Sanofi Pasteur has entered into an agreement with the US Department of Health and Human Services (HHS) to increase the company’s domestic pandemic flu vaccine production capabilities based in Swiftwater, Pa.
The contract is supported by federal funds from the Biomedical Advance Research and Development Authority (BARDA), part of the Office of the Assistant Secretary for Preparedness and Response at HHS.
“We are pleased to be taking this critical next step in our longstanding relationship with BARDA, which will enable us to significantly enhance flu vaccine supply under pandemic influenza scenarios,” said David Loew, Executive Vice President, Vaccines at Sanofi. “We are deeply committed to advancing influenza vaccine technology and manufacturing, and our public and private partnerships are an important part of these ongoing efforts to help protect people from influenza.”
“The question is not if, but when the next influenza pandemic will occur, carrying potentially devastating consequences for public health and the US. economy,” said BARDA Director Rick Bright, PhD. “As the recent presidential executive order on pandemic preparedness emphasized, technology to produce effective vaccines quickly and safely in the United States can improve access, protect more people sooner and, ultimately, strengthen national and global health security. Public-private partnerships, such as this one with Sanofi Pasteur, are essential in moving such technology forward.”
The contract will support the clinical development and manufacturing of an adjuvanted recombinant pandemic vaccine to help enhance US and global pandemic preparedness.
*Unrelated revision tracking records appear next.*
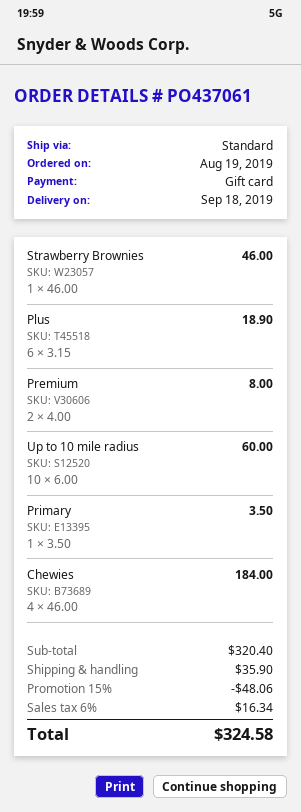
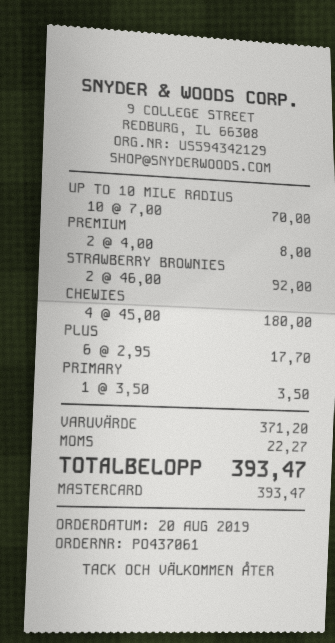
order date: 2019-08-19 -> 2019-08-20
payment method: gift card -> Mastercard
Strawberry Brownies: 1 x 46.00 = 46.00 -> 2 x 46.00 = 92.00
Plus: 6 x 3.15 = 18.90 -> 6 x 2.95 = 17.70
Up to 10 mile radius: 10 x 6.00 = 60.00 -> 10 x 7.00 = 70.00
Chewies: 4 x 46.00 = 184.00 -> 4 x 45.00 = 180.00
subtotal: 320.40 -> 371.20
discount: 15% = 48.06 -> none
shipping: 35.90 -> none
tax: 16.34 -> 22.27
total: 324.58 -> 393.47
This investigational pandemic vaccine will utilize the same recombinant technology as Sanofi’s Flublok Quadrivalent (influenza vaccine). In addition, the contract will expand the site’s role as a center of excellence for pandemic preparedness by adding both recombinant and adjuvant manufacturing alongside current egg-based manufacturing.
Flublok Quadrivalent is indicated for adults 18 years of age and older and proven in a randomized controlled trial to help prevent 30 to 43 percent more cases of laboratory-confirmed influenza in people 50 years of age and older compared to a standard-dose quadrivalent inactivated influenza vaccine.